THE RECORDS:
════════════════════

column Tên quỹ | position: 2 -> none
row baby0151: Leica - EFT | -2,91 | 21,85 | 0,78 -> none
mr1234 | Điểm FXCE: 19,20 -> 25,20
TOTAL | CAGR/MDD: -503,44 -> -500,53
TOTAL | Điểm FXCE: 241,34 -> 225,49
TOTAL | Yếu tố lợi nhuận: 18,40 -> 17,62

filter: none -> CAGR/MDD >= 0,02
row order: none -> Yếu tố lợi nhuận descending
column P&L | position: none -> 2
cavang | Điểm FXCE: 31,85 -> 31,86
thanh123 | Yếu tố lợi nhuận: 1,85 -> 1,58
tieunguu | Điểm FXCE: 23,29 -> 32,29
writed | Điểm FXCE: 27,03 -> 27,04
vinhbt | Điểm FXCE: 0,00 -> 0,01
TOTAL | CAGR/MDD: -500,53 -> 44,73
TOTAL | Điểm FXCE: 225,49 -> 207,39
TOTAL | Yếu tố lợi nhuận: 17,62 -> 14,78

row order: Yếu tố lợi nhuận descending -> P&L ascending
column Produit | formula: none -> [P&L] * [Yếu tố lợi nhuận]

════════════════════

PROBLEM STATEMENT: Retype the entire listing without altering anything.

YOUR SOLUTION:
column Tên quỹ | position: 2 -> none
row baby0151: Leica - EFT | -2,91 | 21,85 | 0,78 -> none
mr1234 | Điểm FXCE: 19,20 -> 25,20
TOTAL | CAGR/MDD: -503,44 -> -500,53
TOTAL | Điểm FXCE: 241,34 -> 225,49
TOTAL | Yếu tố lợi nhuận: 18,40 -> 17,62

filter: none -> CAGR/MDD >= 0,02
row order: none -> Yếu tố lợi nhuận descending
column P&L | position: none -> 2
cavang | Điểm FXCE: 31,85 -> 31,86
thanh123 | Yếu tố lợi nhuận: 1,85 -> 1,58
tieunguu | Điểm FXCE: 23,29 -> 32,29
writed | Điểm FXCE: 27,03 -> 27,04
vinhbt | Điểm FXCE: 0,00 -> 0,01
TOTAL | CAGR/MDD: -500,53 -> 44,73
TOTAL | Điểm FXCE: 225,49 -> 207,39
TOTAL | Yếu tố lợi nhuận: 17,62 -> 14,78

row order: Yếu tố lợi nhuận descending -> P&L ascending
column Produit | formula: none -> [P&L] * [Yếu tố lợi nhuận]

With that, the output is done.